Regarding claims 15-18 and 20-21; Traditional breeding methods based on random mutations induced by agents such as ethyl methanesulfonate (EMS) (as recited in claim 15), are long well-known in plant breeding1. Reducing or inhibiting expression of any gene(by deleting the gene itself or deleting the promoter sequence) in plant including in rice by CRISPR-Cas gene editing technique (as recited in claim 15) is also a routine and standard method and well-known before the effective filing date of the invention1. CRISPR-Cas can introduce substitution, deletion, addition/insertion of any number of nucleotides including 1, 2, or 3 nucleotides (as recited in claim 16), site specific mutagenesis, and gene knockouts in different alleles of any gene including Flotillin1 and Importin α4 genes (unless evidence to the contrary) in plants including rice, as recited in claim 15-17. Constructing a vector having sgRNA(s) and use of sgRNAs (as recited in claims 18 and 20-21) in CRISPR-Cas based genome editing for editing specific target gene(s) is also well-known and a standard practice in the art1.

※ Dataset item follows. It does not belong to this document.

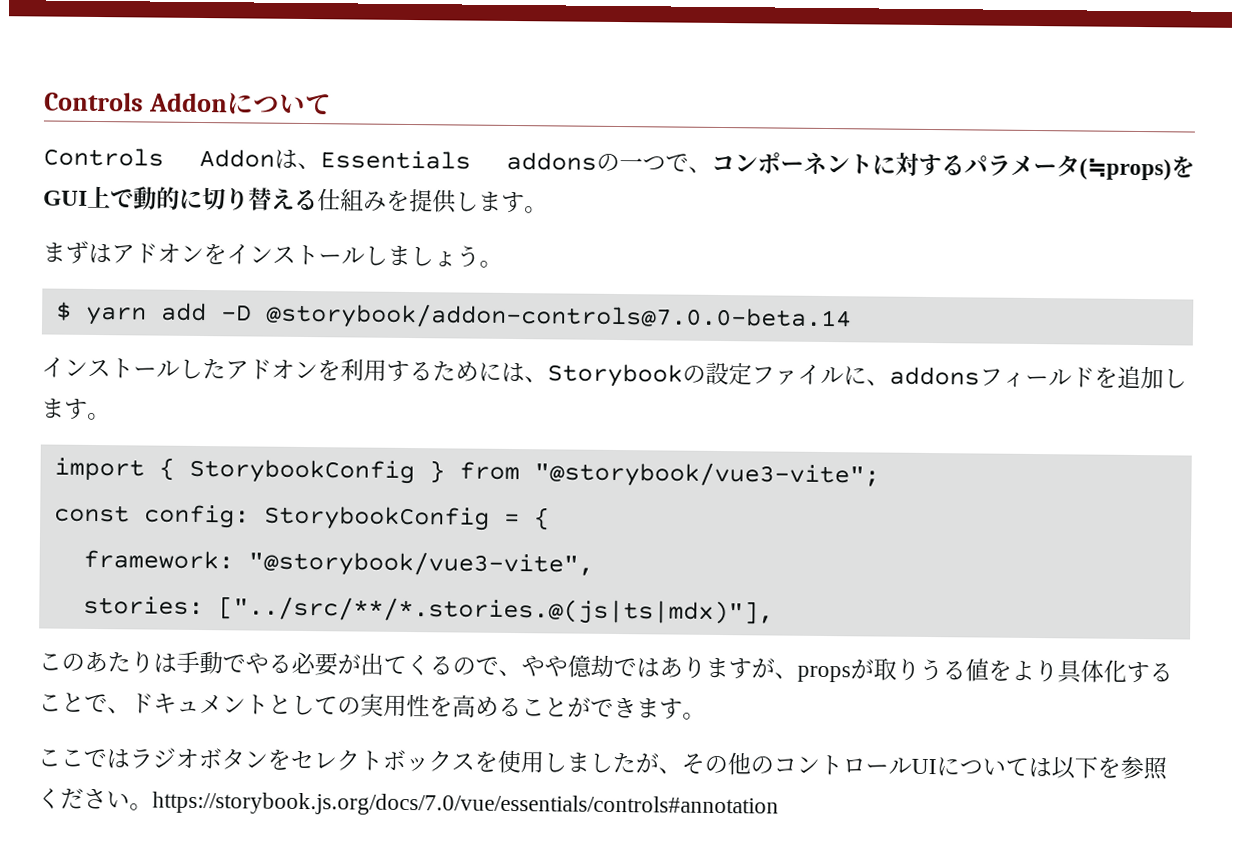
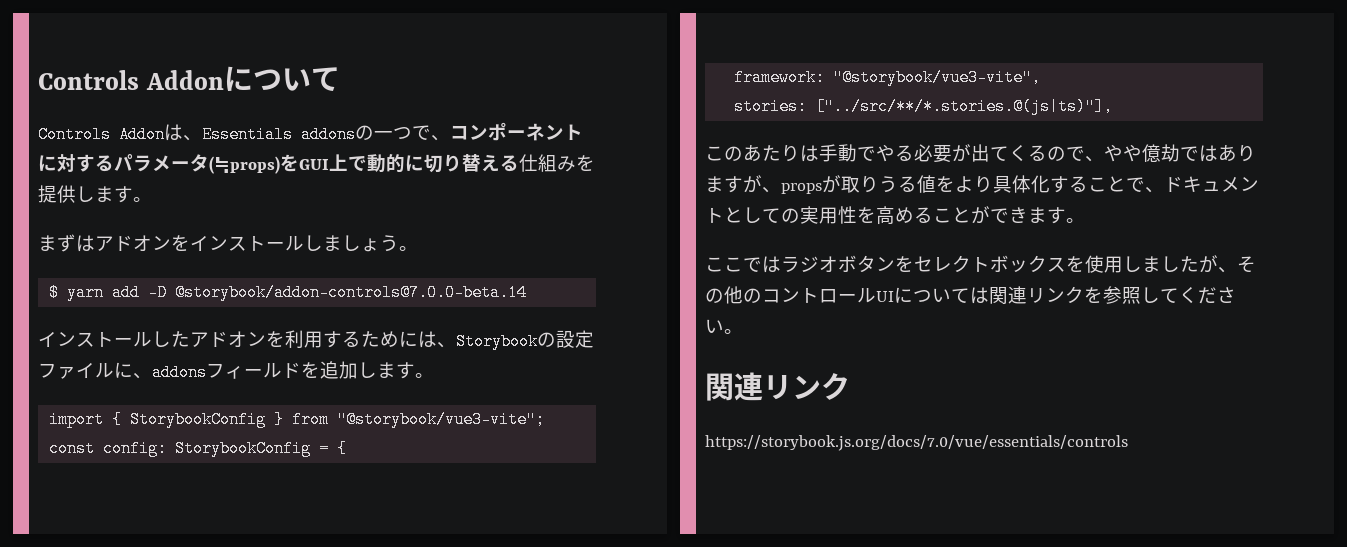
[217,596,774,626] ["../src/**/*.stories.@(js|ts|mdx)"], -> [815,98,1114,115] ["../src/**/*.stories.@(js|ts)"],
[1051,755,1168,781] 以下を参照 -> [989,286,1179,304] 関連リンクを参照して
[152,791,779,819] https://storybook.js.org/docs/7.0/vue/essentials/controls#annotation -> [705,372,850,401] [705,435,1128,451] // 関連リンク // https://storybook.js.org/docs/7.0/vue/essentials/controls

Response to Applicant’s Argument
The Applicant’s response filed on 2/11/2026 is fully considered but not found persuasive.

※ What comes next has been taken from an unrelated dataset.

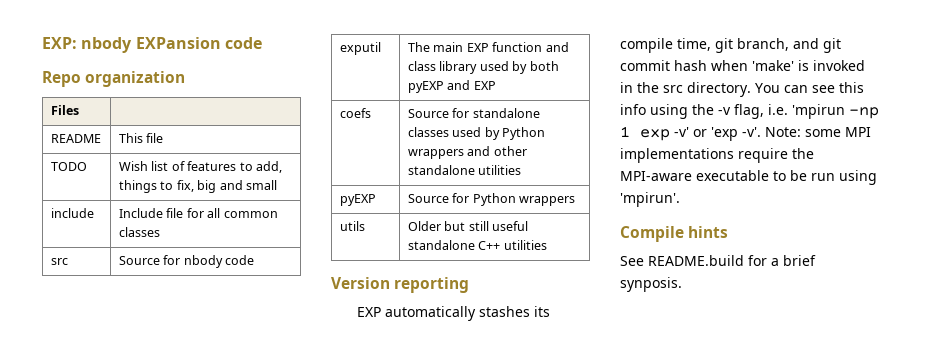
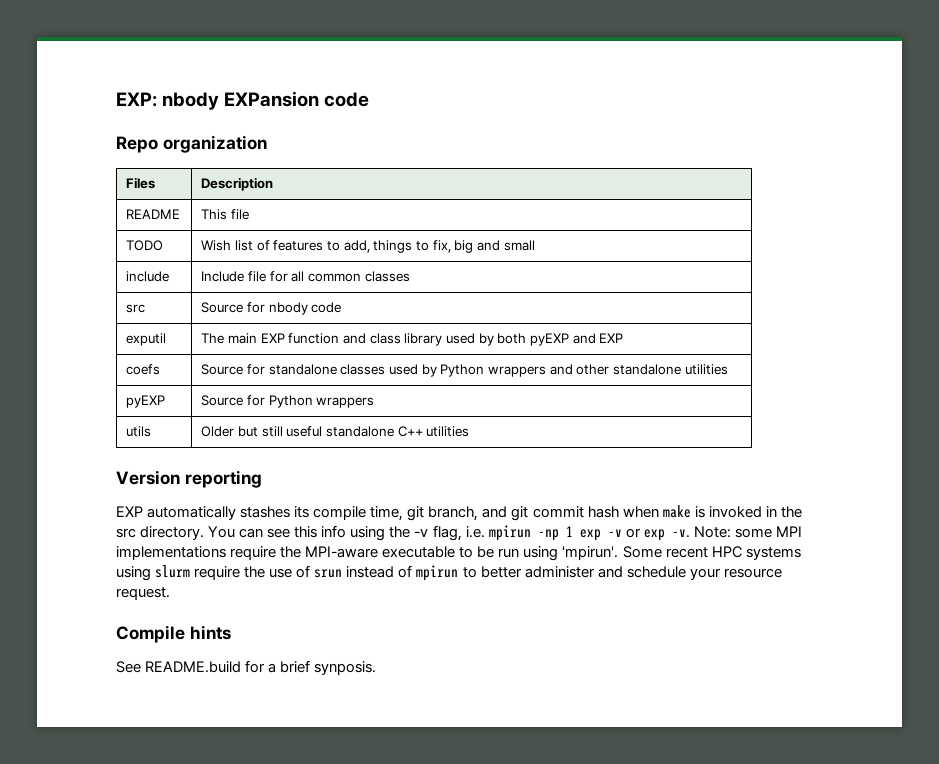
(79, 110) none -> [201,177,274,191] Description
[752,60,794,71] 'make' -> [662,505,691,518] make
[792,104,845,119] 'mpirun -> [488,525,531,541] mpirun
[674,127,761,141] -v' or 'exp -v'. -> [607,528,690,541] -v or exp -v.
(680, 199) none -> [622,546,801,560] [116,565,782,581] [116,587,170,600] Some recent HPC systems using slurm require the use of srun instead of mpirun to better administer and schedule your resource request.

The applicant argues that “Flot1… is required for seedling development” (page 2, para 1, line 3-4; page 2, para 3, line 2-3) implying that reduced Flot1 would prevent obtaining a transgenic seedling. The Applicant continues to argue, “Ma suggests that reducing Importin α4 expression levels lowers pathogen infectivity, Cao provides teaching contrary to the technical solution of the present application, proposing that reducing Flotillin1 expression levels diminishes plant resistance to pathogens while maintaining normal growth capacity and fertility...” (page 4, para 3, line 1-4).
The Applicant also argues about “unexpected effects” (page 4, para 5) in the invention while asserting that, “the claimed method is significantly different from the method of Ma, Cao, and Deblasio, and Ma, Cao, and Deblasio do not provide any teachings or suggestions which would motivate a skilled person in the art to readily envisage or obtain the claimed method” (page 5, para 1).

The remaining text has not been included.